YOUR ASSIGNMENT —
Print the lines that run from the line with "for historical reference." to the line with "to Use (Current)", keeping both end lines, exactly as they appear in the entries below, and nothing else.

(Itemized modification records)
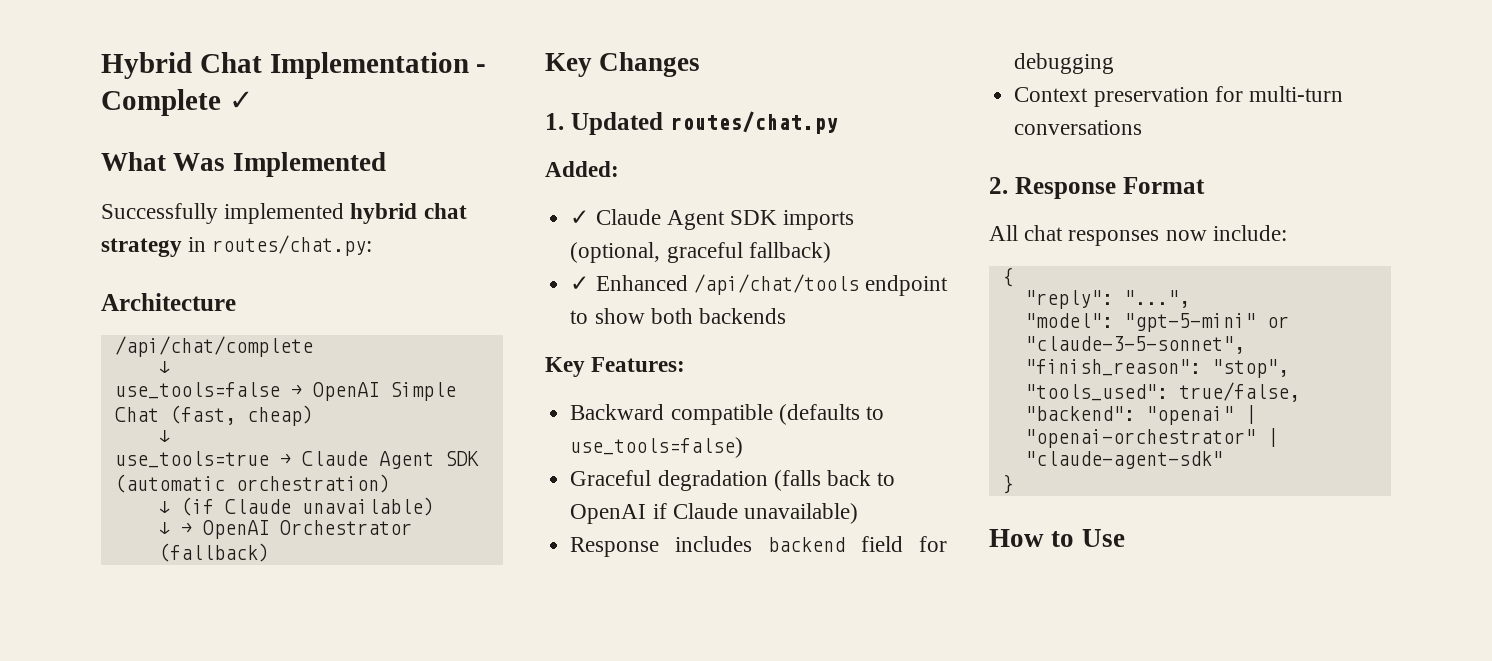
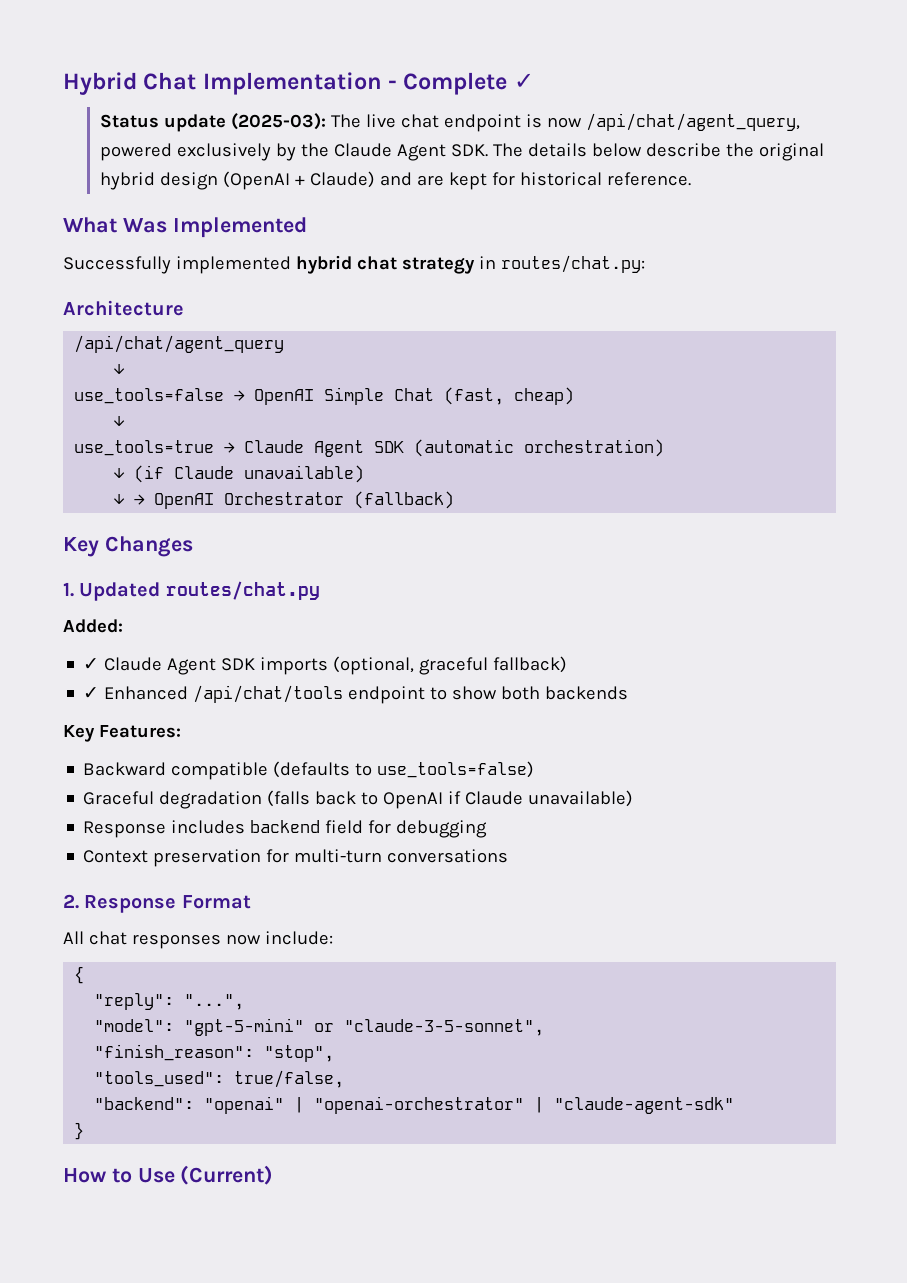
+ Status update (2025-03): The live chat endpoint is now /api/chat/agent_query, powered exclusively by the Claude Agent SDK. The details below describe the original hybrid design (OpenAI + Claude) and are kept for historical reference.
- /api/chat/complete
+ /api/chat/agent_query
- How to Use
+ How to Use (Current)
==
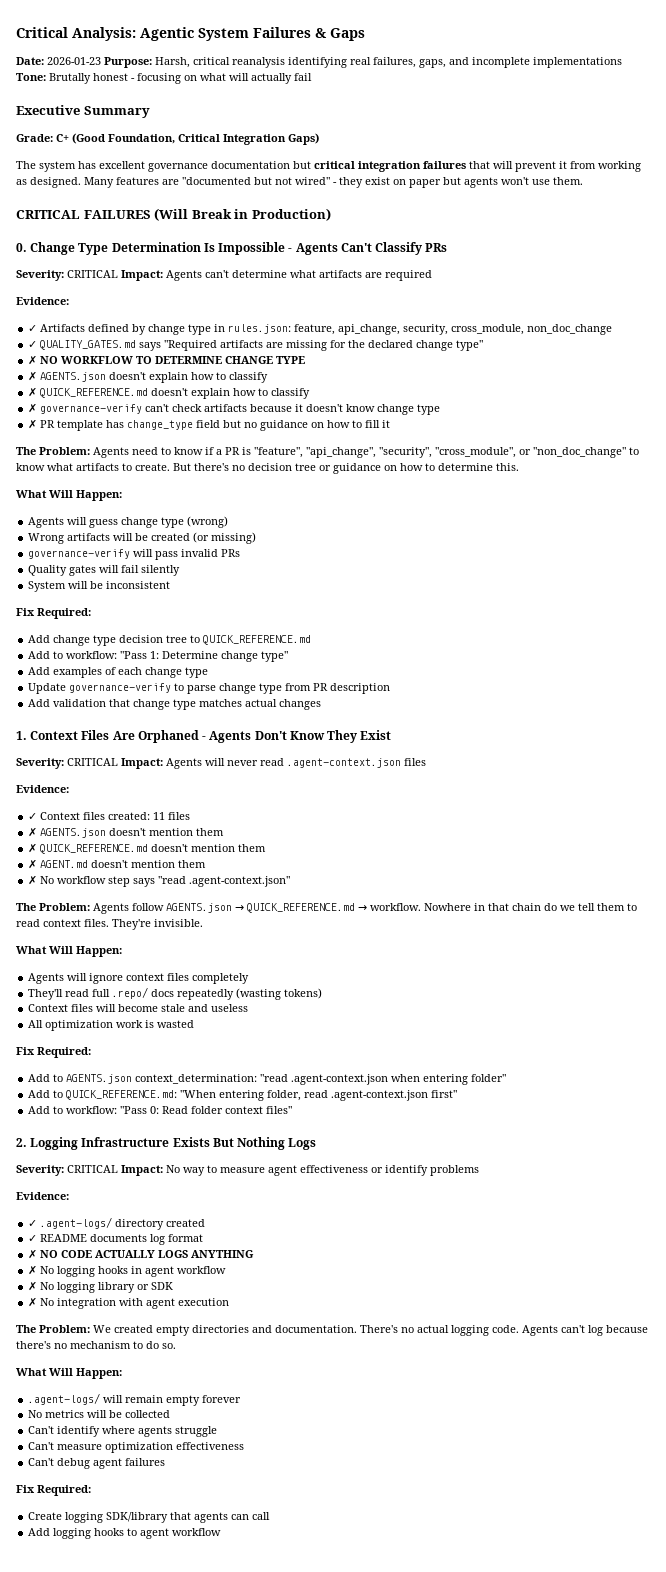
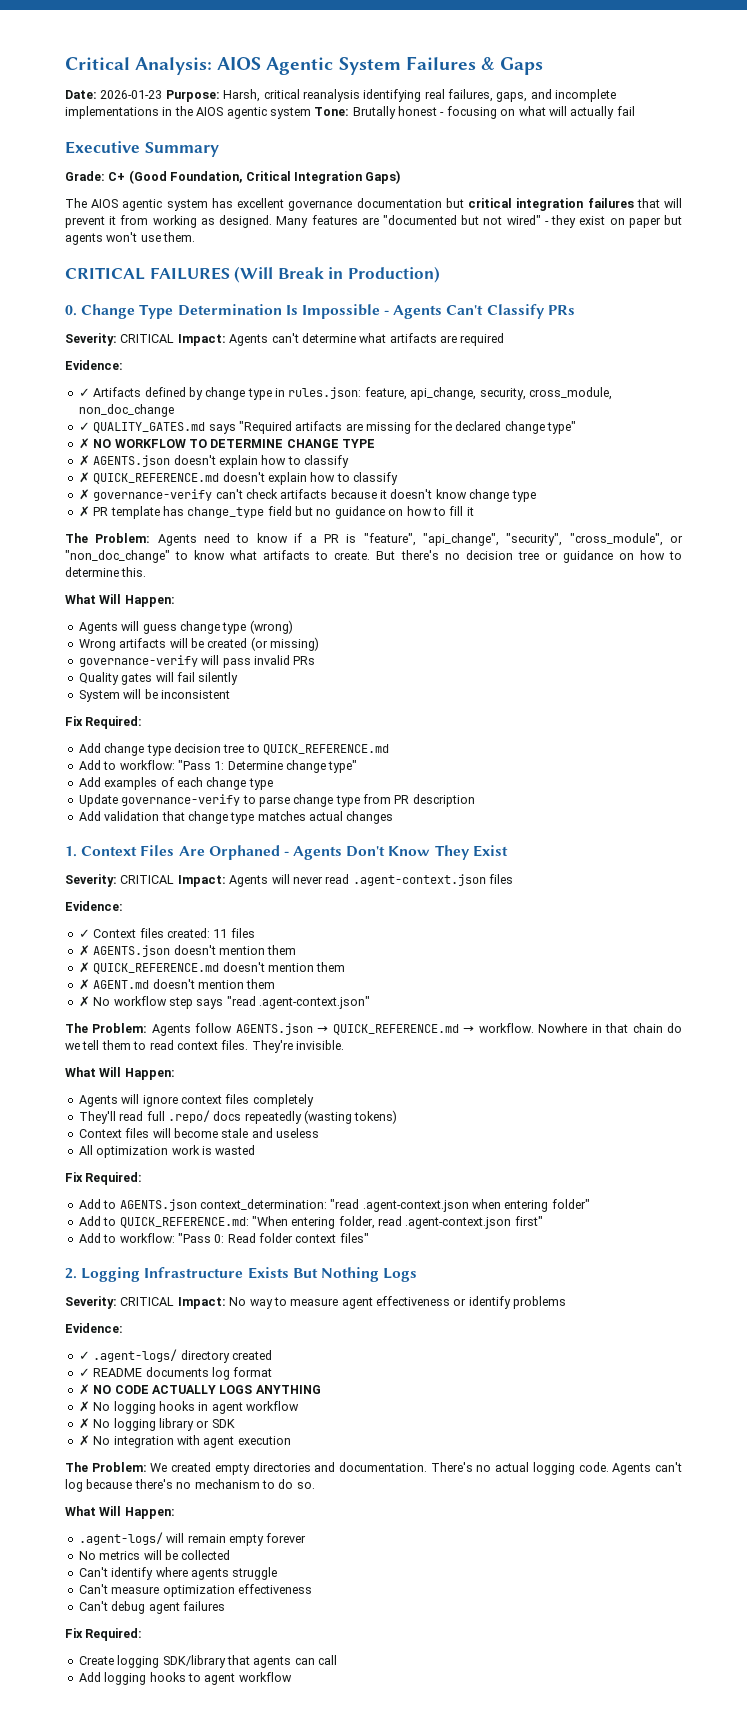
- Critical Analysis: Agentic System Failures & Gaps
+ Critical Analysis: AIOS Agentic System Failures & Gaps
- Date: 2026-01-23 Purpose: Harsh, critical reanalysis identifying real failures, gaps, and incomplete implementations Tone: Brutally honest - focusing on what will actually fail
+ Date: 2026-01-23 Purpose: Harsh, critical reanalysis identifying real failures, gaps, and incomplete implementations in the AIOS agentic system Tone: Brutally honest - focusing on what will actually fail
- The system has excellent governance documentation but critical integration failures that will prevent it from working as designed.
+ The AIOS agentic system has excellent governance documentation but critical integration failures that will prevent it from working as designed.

OUTPUT FOR THIS TASK —
+ Status update (2025-03): The live chat endpoint is now /api/chat/agent_query, powered exclusively by the Claude Agent SDK. The details below describe the original hybrid design (OpenAI + Claude) and are kept for historical reference.
- /api/chat/complete
+ /api/chat/agent_query
- How to Use
+ How to Use (Current)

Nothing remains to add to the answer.